## AIM OF THE TASK
Filter the lines below, keeping each one that holds "auto".

= = = = = = =

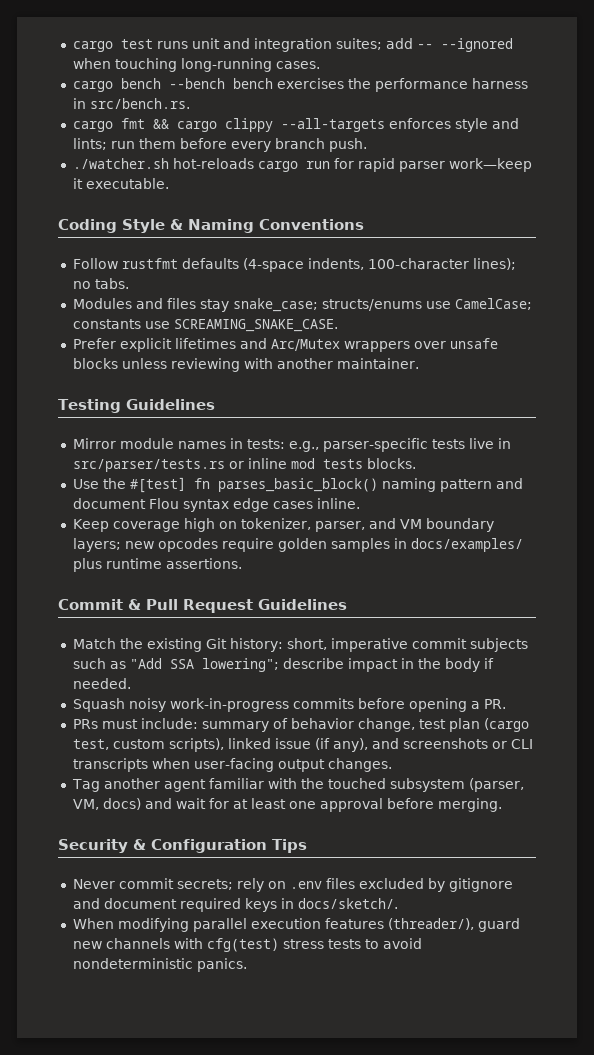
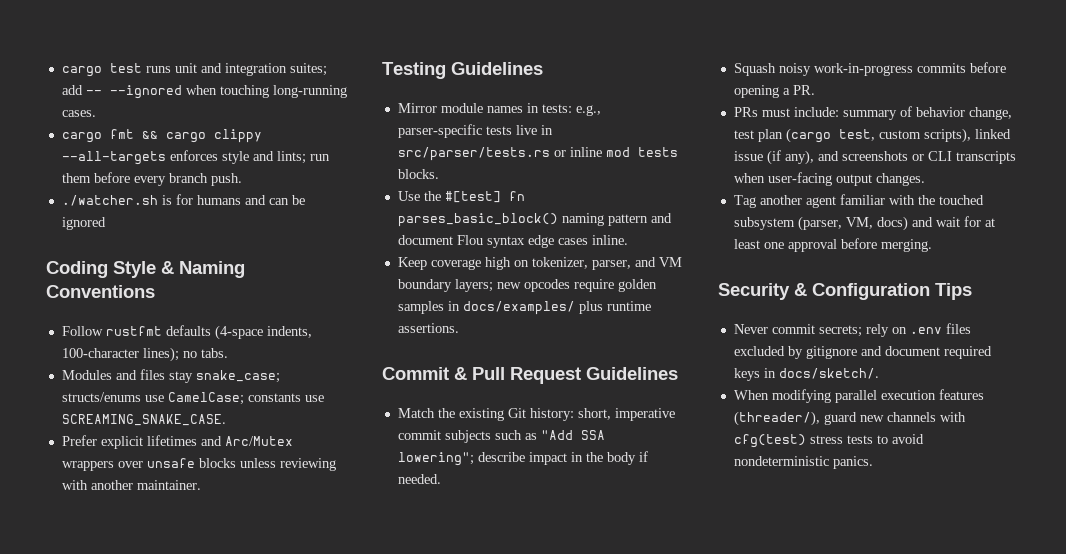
- cargo bench --bench bench exercises the performance harness in src/bench.rs.
- ./watcher.sh hot-reloads cargo run for rapid parser work—keep it executable.
+ ./watcher.sh is for humans and can be ignored

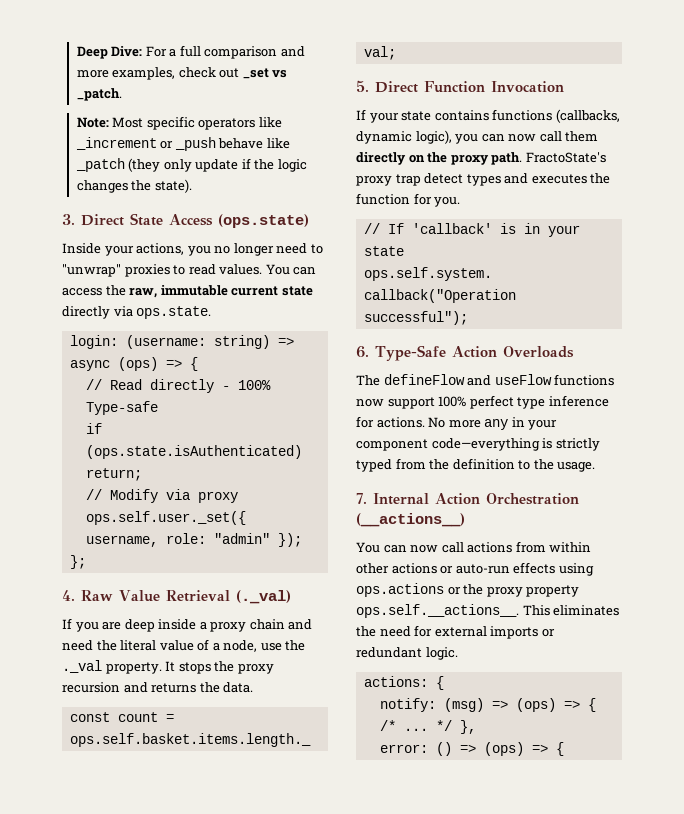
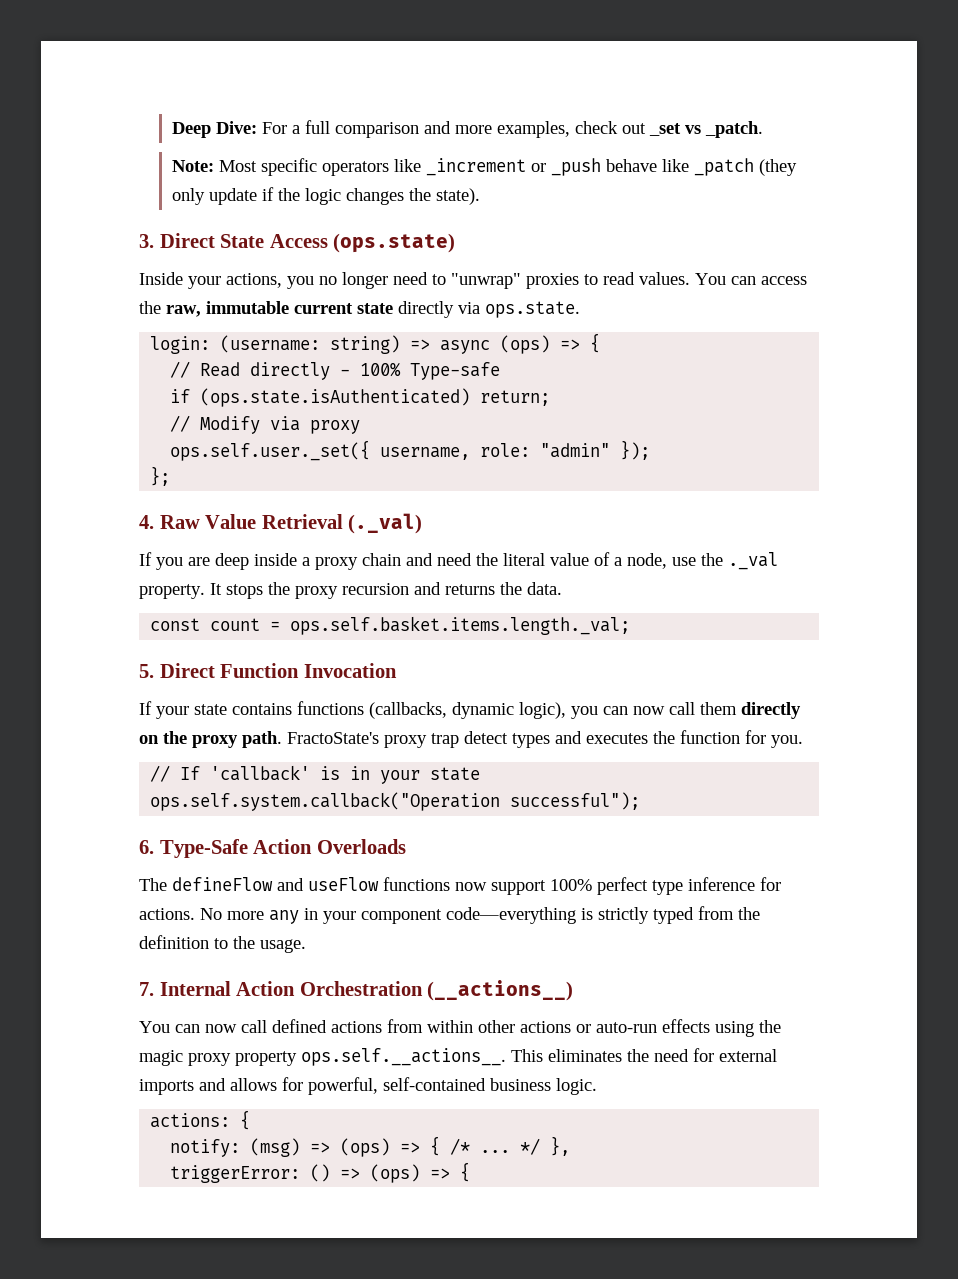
- You can now call actions from within other actions or auto-run effects using ops.actions or the proxy property ops.self.__actions__. This eliminates the need for external imports or redundant logic.
+ You can now call defined actions from within other actions or auto-run effects using the magic proxy property ops.self.__actions__. This eliminates the need for external imports and allows for powerful, self-contained business logic.
- error: () => (ops) => {
+ triggerError: () => (ops) => {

= = = = = = =

## SOLUTION TO THIS PROBLEM
- You can now call actions from within other actions or auto-run effects using ops.actions or the proxy property ops.self.__actions__. This eliminates the need for external imports or redundant logic.
+ You can now call defined actions from within other actions or auto-run effects using the magic proxy property ops.self.__actions__. This eliminates the need for external imports and allows for powerful, self-contained business logic.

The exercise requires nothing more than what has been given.